The need for a protocol to prevent racial bias in DNA databasing

Professor Denise Syndercombe Court highlights the potential for racial bias in the way DNA profiles are collected and stored.

Scientist examining evidence through a microscope

The proportion of non-white people represented in DNA databases in both the United Kingdom (UK) and United States (US) significantly outweighs that of the population in general. This can largely be attributed to the way criminal DNA is collected, as collection protocols do not always protect against bias – whether unconscious or conscious.
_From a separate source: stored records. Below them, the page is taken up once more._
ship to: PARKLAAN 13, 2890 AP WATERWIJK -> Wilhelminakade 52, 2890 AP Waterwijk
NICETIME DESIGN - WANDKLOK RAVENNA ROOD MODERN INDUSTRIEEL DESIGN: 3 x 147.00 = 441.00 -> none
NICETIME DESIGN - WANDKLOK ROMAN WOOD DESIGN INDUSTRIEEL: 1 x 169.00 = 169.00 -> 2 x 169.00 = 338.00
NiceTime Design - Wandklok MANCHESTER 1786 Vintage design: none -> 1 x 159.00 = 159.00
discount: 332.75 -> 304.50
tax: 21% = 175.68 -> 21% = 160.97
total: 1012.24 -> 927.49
Denise Syndercombe Court, Professor of Forensic Genetics at King’s, asserts that the over-representation of black people on the UK National DNA database can only increase the feeling that they are being unfairly criminalised, affecting a high proportion of families.

Similarly, in the US, individuals classified as Black are between two and three times more likely than white people to have DNA collected.

While this speaks to unconscious bias that is seen in both the UK and the US populations, mechanisms to discourage bias, both implicit and explicit, in DNA collection policies would help redress the imbalance.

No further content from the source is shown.